Aim of the exercise =
Produce a word-for-word copy of the listing below without its pictures.
• • • • •
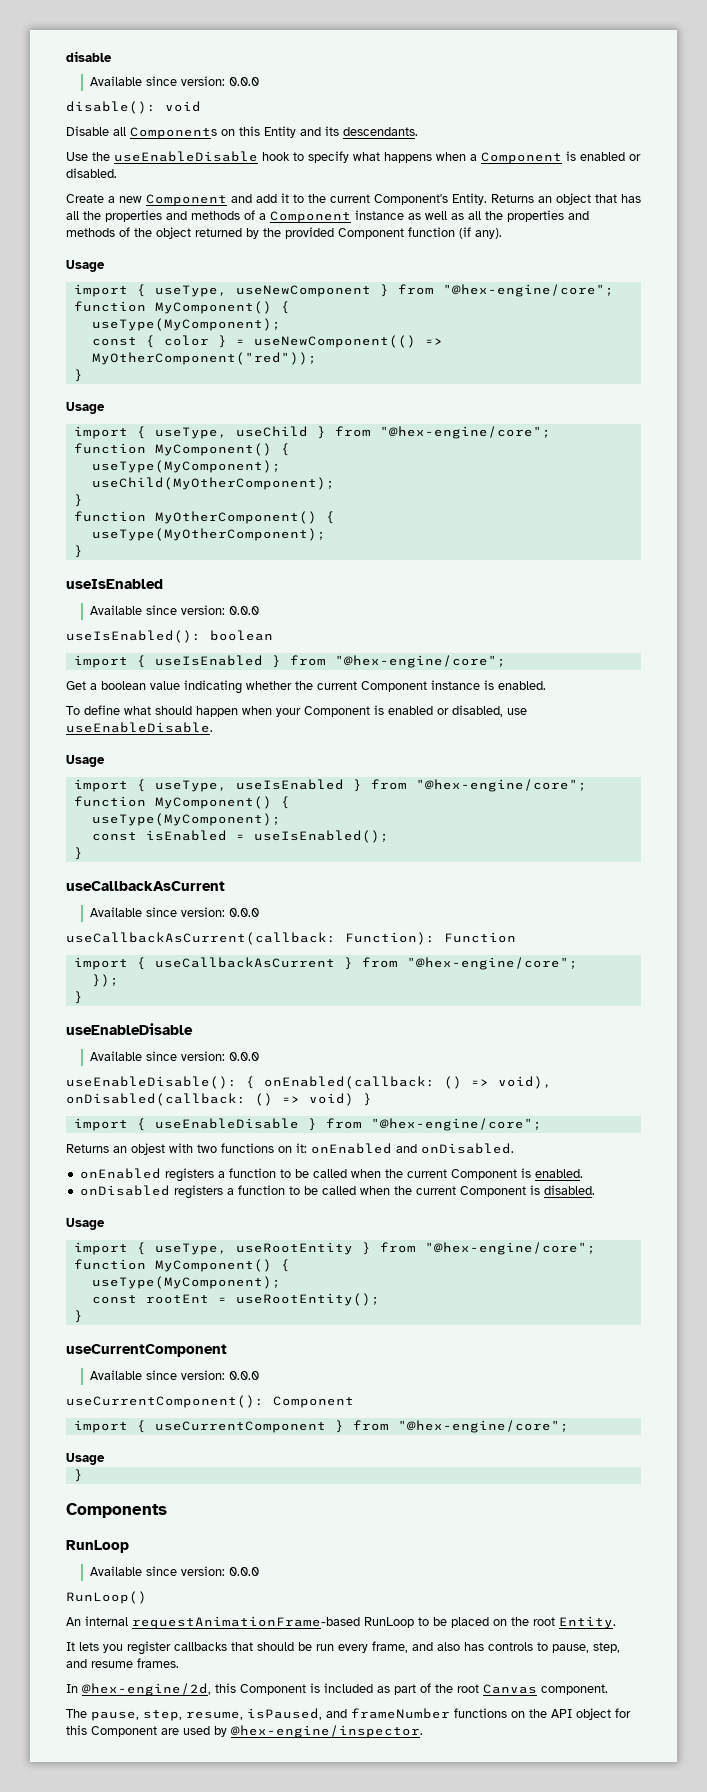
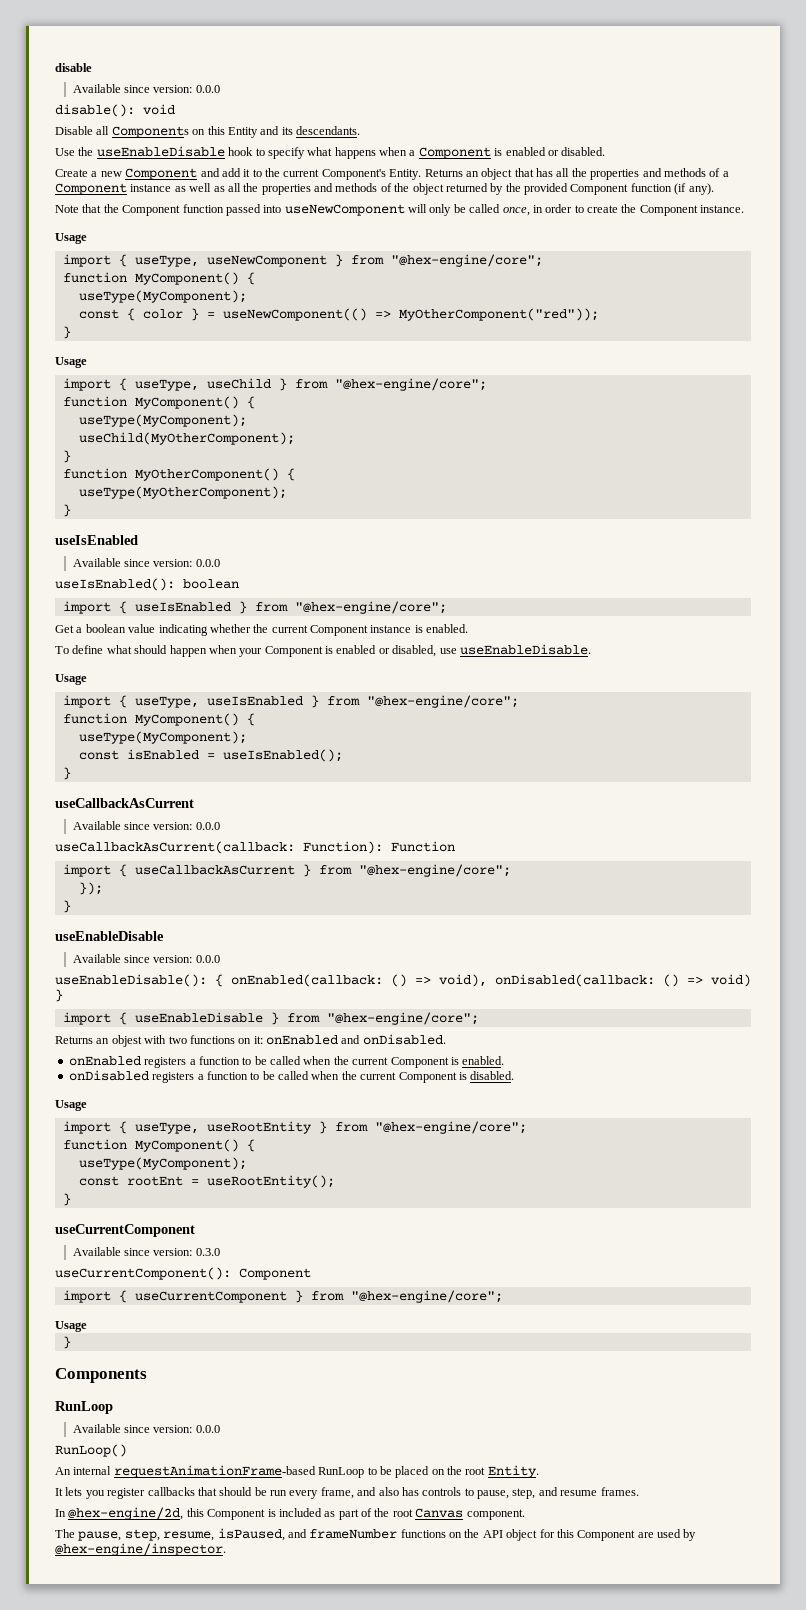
(502, 233) none -> [55,204,745,216] // Note that the Component function passed into useNewComponent will only be called once, in order to create the Component instance.
[228,1371,259,1380] 0.0.0 -> [195,1248,220,1256] 0.3.0

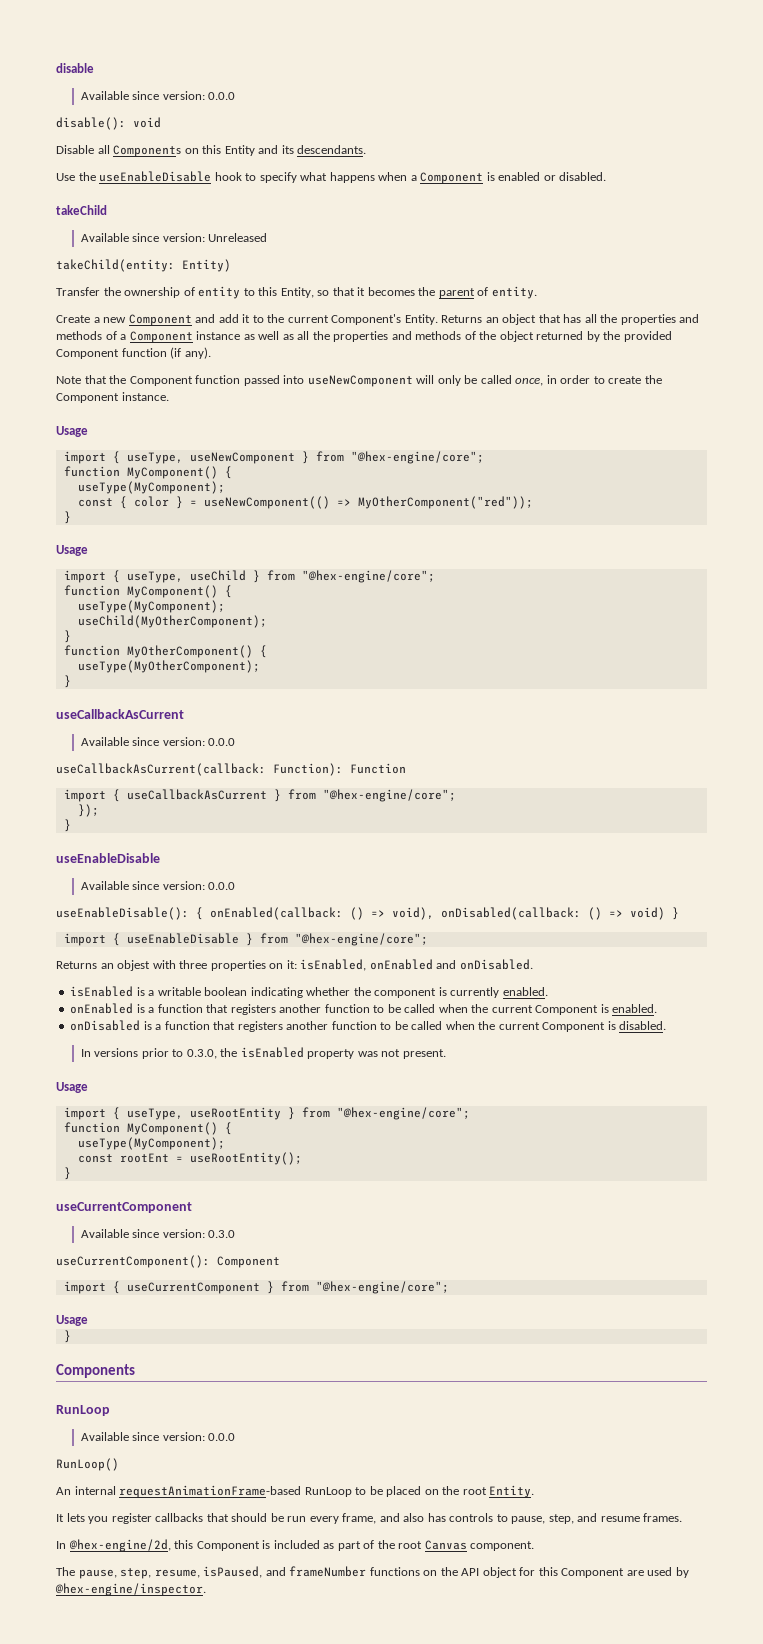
(606, 151) none -> [56,205,107,215] [80,233,268,242] [56,259,231,272] [56,286,537,299] // takeChild // Available since version: Unreleased // takeChild(entity: Entity) // Transfer the ownership of entity to this Entity, so that it becomes the parent of entity.
[55,535,138,545] [72,558,220,567] [55,578,239,591] [62,601,447,614] [55,624,469,636] [55,644,591,657] [55,674,87,685] [62,695,519,708] [62,713,255,726] [78,731,247,744] [78,749,343,762] [62,767,71,780] // useIsEnabled // Available since version: 0.0.0 // useIsEnabled(): boolean // import { useIsEnabled } from "@hex-engine/core"; // Get a boolean value indicating whether the current Component instance is enabled. // To define what should happen when your Component is enabled or disabled, use useEnableDisable. // Usage // import { useType, useIsEnabled } from "@hex-engine/core"; // function MyComponent() { // useType(MyComponent); // const isEnabled = useIsEnabled(); // } -> (71, 681) none
[168,1035,235,1044] two functions -> [179,960,266,971] three properties
(263, 1040) none -> [300,959,367,971] isEnabled,
[68,1056,196,1068] onEnabled registers a -> [70,986,548,998] [70,1003,322,1015] isEnabled is a writable boolean indicating whether the component is currently enabled. // onEnabled is a function that registers another
[152,1072,204,1083] registers a -> [143,1021,329,1032] is a function that registers another
(515, 1075) none -> [80,1047,446,1059] // In versions prior to 0.3.0, the isEnabled property was not present.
• • • • •
Response for this exercise =
(502, 233) none -> [55,204,745,216] // Note that the Component function passed into useNewComponent will only be called once, in order to create the Component instance.
[228,1371,259,1380] 0.0.0 -> [195,1248,220,1256] 0.3.0

(606, 151) none -> [56,205,107,215] [80,233,268,242] [56,259,231,272] [56,286,537,299] // takeChild // Available since version: Unreleased // takeChild(entity: Entity) // Transfer the ownership of entity to this Entity, so that it becomes the parent of entity.
[55,535,138,545] [72,558,220,567] [55,578,239,591] [62,601,447,614] [55,624,469,636] [55,644,591,657] [55,674,87,685] [62,695,519,708] [62,713,255,726] [78,731,247,744] [78,749,343,762] [62,767,71,780] // useIsEnabled // Available since version: 0.0.0 // useIsEnabled(): boolean // import { useIsEnabled } from "@hex-engine/core"; // Get a boolean value indicating whether the current Component instance is enabled. // To define what should happen when your Component is enabled or disabled, use useEnableDisable. // Usage // import { useType, useIsEnabled } from "@hex-engine/core"; // function MyComponent() { // useType(MyComponent); // const isEnabled = useIsEnabled(); // } -> (71, 681) none
[168,1035,235,1044] two functions -> [179,960,266,971] three properties
(263, 1040) none -> [300,959,367,971] isEnabled,
[68,1056,196,1068] onEnabled registers a -> [70,986,548,998] [70,1003,322,1015] isEnabled is a writable boolean indicating whether the component is currently enabled. // onEnabled is a function that registers another
[152,1072,204,1083] registers a -> [143,1021,329,1032] is a function that registers another
(515, 1075) none -> [80,1047,446,1059] // In versions prior to 0.3.0, the isEnabled property was not present.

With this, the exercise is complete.